TASK PROMPT: Your task is to copy the stretch of lines in the records below that begins with the line containing "letter-spacing: .2px;" and ends with the line containing "всё по порядку...</span></p>", exactly as written, with nothing added.

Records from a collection
= Beginning of Section =
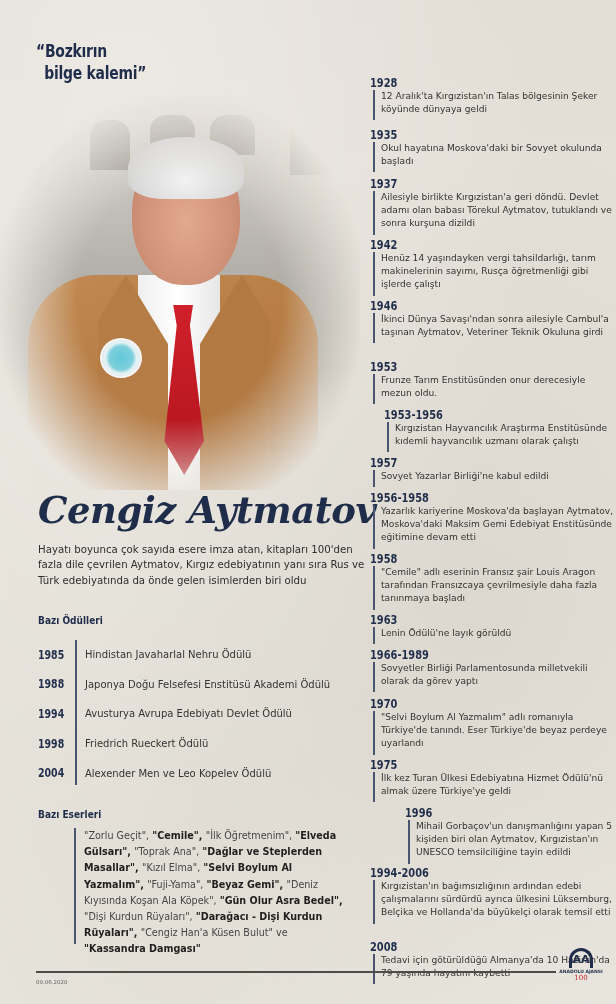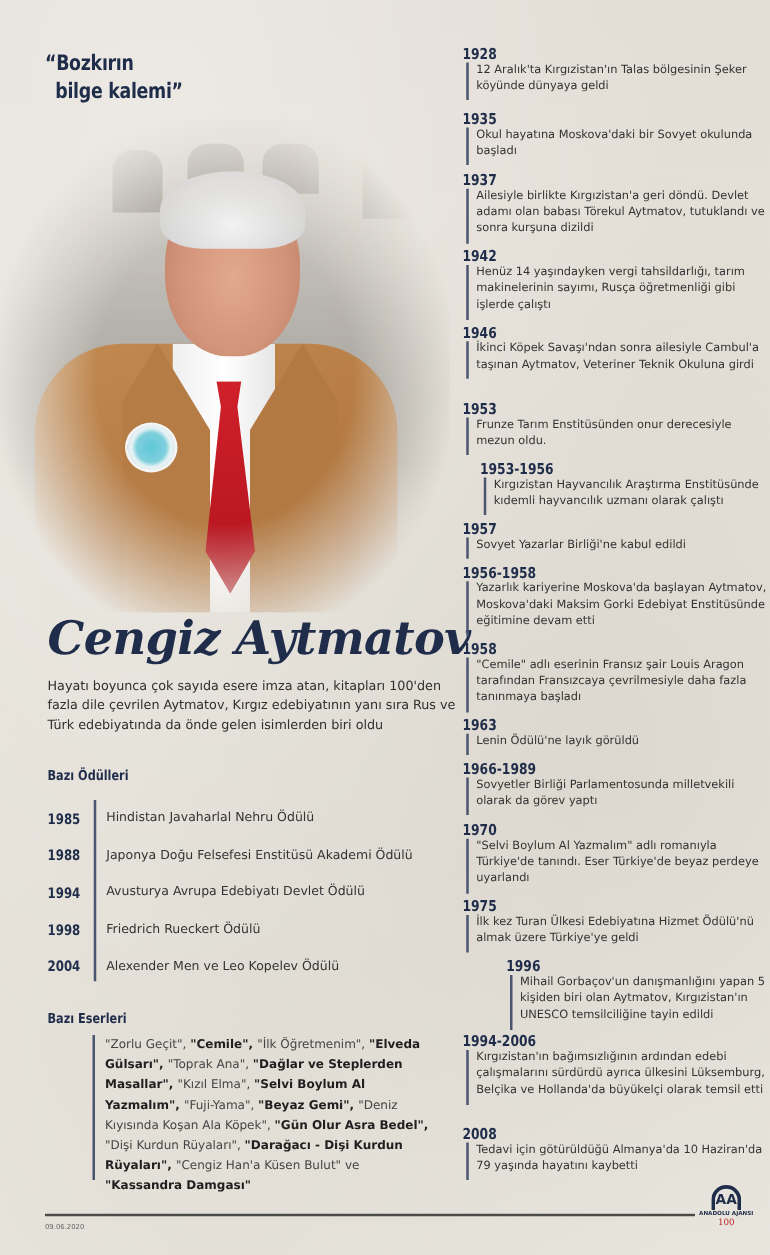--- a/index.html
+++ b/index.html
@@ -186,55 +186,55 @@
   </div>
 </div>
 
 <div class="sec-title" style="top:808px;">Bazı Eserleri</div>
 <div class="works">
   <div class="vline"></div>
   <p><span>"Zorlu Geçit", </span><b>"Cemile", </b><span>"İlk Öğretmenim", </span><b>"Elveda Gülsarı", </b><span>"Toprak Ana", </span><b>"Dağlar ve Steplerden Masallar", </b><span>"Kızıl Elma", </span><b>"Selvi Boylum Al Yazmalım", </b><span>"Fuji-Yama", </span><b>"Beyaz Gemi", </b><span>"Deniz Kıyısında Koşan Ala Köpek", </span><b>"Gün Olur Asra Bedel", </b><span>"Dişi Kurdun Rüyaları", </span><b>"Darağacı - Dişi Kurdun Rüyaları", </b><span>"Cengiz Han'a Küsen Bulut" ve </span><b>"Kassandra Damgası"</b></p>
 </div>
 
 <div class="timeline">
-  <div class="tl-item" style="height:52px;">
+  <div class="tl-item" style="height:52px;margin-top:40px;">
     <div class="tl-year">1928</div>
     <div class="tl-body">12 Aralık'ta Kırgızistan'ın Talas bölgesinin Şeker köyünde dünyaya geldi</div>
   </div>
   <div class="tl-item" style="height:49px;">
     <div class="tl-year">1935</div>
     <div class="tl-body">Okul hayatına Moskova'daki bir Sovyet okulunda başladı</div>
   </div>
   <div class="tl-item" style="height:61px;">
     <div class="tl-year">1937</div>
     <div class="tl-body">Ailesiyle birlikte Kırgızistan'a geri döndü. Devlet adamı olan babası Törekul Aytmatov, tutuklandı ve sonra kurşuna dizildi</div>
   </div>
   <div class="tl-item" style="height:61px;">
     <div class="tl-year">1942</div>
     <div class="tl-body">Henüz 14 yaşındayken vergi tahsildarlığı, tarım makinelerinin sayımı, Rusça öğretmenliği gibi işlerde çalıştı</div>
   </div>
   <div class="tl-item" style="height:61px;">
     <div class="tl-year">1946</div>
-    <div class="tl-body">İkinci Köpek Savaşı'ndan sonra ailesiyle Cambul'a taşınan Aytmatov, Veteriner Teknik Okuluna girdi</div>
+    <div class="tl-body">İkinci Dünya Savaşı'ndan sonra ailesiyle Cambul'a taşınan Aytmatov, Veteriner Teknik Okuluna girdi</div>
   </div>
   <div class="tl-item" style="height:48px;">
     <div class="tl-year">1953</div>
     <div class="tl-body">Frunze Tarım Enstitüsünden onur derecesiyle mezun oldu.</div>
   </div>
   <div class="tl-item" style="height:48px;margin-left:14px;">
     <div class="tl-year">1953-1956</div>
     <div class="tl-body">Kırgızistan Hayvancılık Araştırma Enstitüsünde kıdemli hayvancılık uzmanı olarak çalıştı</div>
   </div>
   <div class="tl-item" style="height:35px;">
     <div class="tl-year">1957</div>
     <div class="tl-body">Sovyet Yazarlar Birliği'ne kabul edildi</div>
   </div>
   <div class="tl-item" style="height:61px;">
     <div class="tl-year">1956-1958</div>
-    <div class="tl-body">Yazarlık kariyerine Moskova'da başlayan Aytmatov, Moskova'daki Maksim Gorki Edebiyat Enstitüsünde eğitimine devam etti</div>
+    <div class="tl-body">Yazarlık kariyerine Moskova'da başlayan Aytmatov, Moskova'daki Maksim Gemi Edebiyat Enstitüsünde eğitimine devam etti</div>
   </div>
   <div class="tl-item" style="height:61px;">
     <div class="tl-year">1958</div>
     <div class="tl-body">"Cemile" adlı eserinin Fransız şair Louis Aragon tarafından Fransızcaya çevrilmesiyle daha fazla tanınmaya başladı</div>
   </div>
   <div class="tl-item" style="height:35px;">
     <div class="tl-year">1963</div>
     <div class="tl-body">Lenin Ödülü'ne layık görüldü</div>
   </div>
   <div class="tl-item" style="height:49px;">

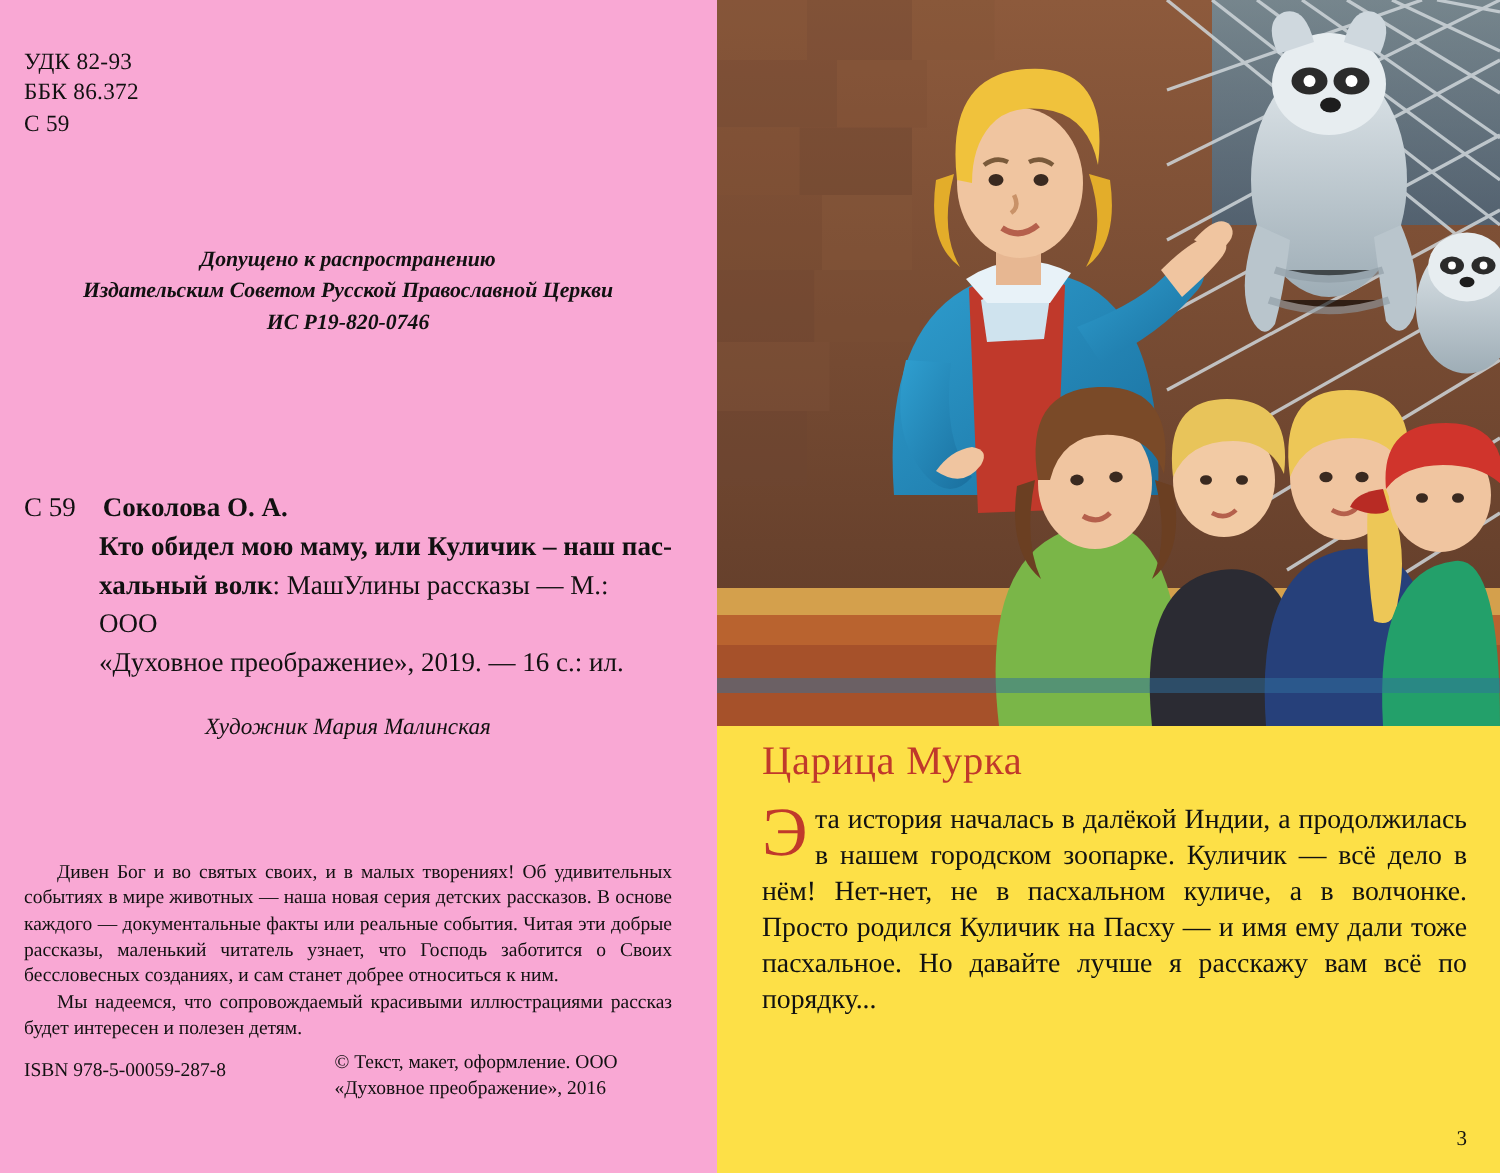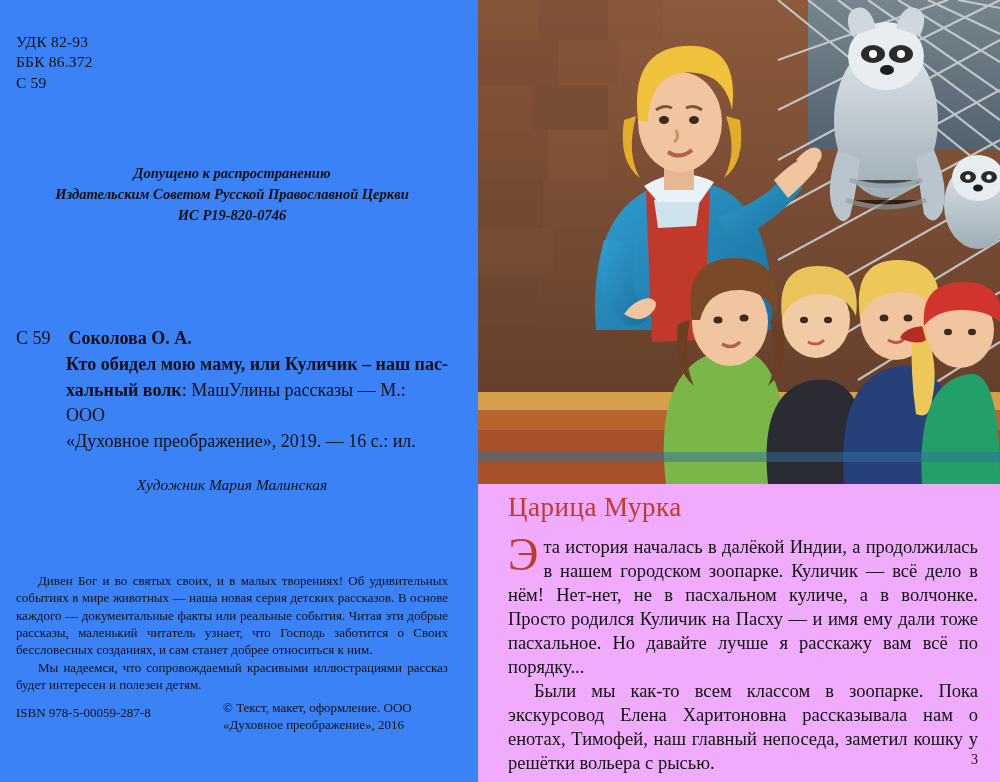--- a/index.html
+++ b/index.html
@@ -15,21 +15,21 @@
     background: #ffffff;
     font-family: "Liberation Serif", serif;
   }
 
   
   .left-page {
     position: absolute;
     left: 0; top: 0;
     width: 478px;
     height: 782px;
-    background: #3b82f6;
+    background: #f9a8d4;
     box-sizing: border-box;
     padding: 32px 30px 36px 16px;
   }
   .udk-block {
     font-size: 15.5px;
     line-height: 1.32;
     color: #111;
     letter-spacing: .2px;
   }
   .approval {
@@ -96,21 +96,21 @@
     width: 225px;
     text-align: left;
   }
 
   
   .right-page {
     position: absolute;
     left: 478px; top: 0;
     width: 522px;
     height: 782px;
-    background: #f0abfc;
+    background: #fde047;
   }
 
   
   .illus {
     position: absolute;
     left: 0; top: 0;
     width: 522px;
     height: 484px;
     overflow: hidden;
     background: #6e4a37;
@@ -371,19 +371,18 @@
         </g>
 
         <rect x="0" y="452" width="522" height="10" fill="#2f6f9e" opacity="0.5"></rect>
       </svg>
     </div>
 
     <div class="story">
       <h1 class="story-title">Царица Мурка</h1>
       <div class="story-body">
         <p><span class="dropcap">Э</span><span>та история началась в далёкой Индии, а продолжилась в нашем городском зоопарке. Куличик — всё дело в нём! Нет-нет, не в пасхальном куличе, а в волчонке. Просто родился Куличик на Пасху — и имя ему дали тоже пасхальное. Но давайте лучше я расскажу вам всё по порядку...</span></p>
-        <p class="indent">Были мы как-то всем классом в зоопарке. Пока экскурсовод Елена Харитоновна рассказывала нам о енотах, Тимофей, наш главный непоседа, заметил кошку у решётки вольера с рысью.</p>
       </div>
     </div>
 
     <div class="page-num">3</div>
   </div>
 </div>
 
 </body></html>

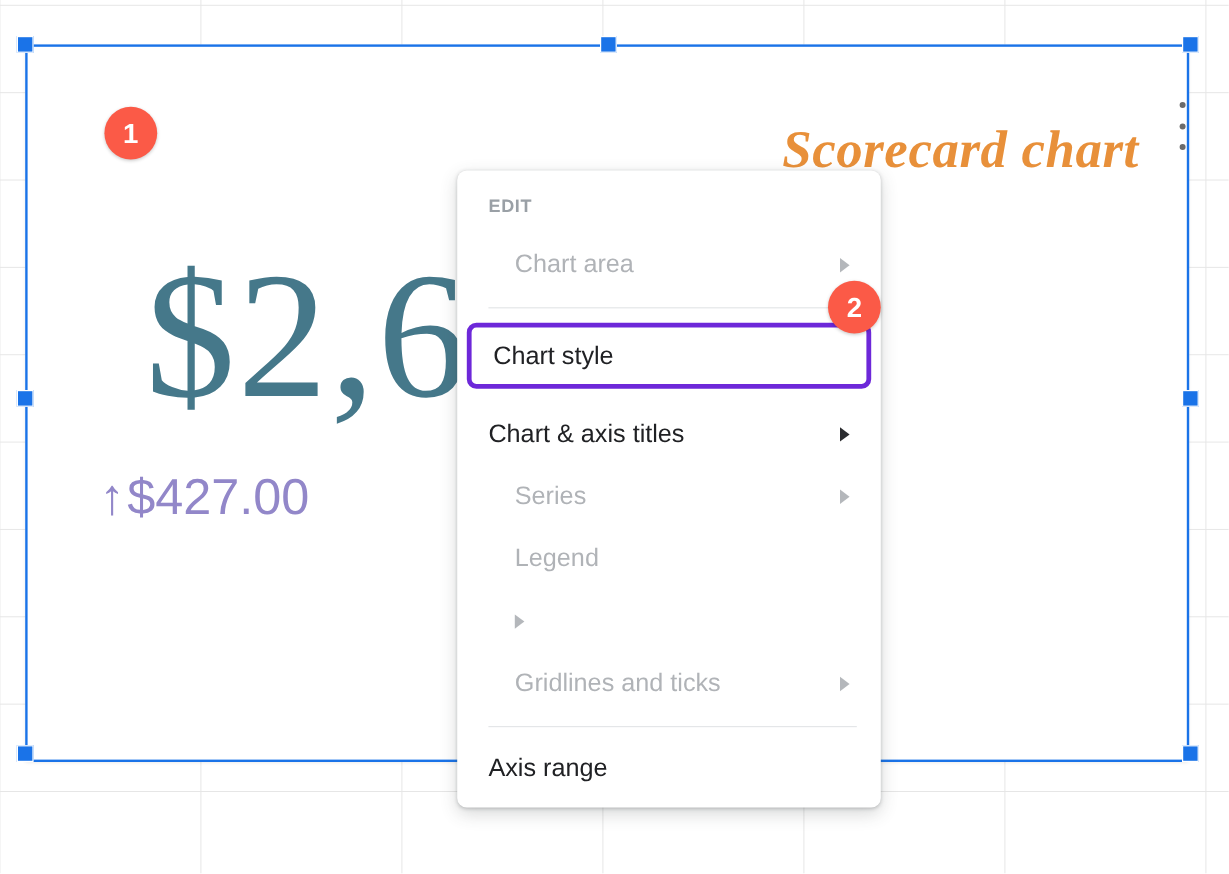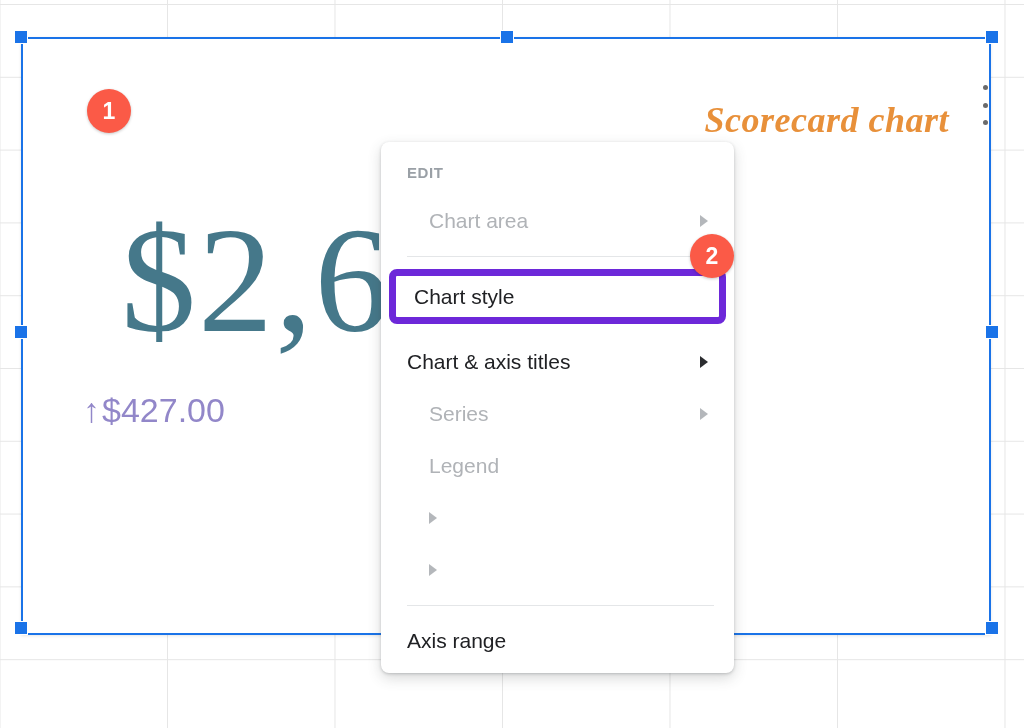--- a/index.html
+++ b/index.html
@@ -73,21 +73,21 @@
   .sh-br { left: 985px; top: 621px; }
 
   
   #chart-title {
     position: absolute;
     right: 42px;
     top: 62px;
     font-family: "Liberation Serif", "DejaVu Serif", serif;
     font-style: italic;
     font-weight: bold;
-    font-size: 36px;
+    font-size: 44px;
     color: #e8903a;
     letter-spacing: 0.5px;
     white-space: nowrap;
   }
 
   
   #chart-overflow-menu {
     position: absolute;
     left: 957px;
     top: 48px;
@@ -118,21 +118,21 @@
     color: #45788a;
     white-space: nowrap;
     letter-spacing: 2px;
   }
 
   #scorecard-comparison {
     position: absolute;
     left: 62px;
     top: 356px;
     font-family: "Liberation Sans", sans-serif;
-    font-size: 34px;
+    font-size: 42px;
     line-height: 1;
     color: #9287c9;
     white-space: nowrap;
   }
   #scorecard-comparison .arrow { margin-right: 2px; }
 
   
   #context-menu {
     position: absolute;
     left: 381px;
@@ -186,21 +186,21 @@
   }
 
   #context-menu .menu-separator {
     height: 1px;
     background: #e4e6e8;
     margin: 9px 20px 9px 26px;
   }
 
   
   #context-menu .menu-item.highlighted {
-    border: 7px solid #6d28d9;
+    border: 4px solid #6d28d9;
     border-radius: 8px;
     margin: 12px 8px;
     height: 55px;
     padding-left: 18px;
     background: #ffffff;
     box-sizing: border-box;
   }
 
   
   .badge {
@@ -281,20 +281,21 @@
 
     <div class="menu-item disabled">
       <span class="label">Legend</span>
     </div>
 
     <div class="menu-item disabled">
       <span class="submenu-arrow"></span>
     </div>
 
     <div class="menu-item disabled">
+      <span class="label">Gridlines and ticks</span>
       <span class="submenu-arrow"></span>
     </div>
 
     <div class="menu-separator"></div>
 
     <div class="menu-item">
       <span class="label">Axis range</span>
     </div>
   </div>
= End of Section =
SOLUTION BELOW:
     letter-spacing: .2px;
   }
   .approval {
@@ -96,21 +96,21 @@
     width: 225px;
     text-align: left;
   }
 
   
   .right-page {
     position: absolute;
     left: 478px; top: 0;
     width: 522px;
     height: 782px;
-    background: #f0abfc;
+    background: #fde047;
   }
 
   
   .illus {
     position: absolute;
     left: 0; top: 0;
     width: 522px;
     height: 484px;
     overflow: hidden;
     background: #6e4a37;
@@ -371,19 +371,18 @@
         </g>
 
         <rect x="0" y="452" width="522" height="10" fill="#2f6f9e" opacity="0.5"></rect>
       </svg>
     </div>
 
     <div class="story">
       <h1 class="story-title">Царица Мурка</h1>
       <div class="story-body">
         <p><span class="dropcap">Э</span><span>та история началась в далёкой Индии, а продолжилась в нашем городском зоопарке. Куличик — всё дело в нём! Нет-нет, не в пасхальном куличе, а в волчонке. Просто родился Куличик на Пасху — и имя ему дали тоже пасхальное. Но давайте лучше я расскажу вам всё по порядку...</span></p>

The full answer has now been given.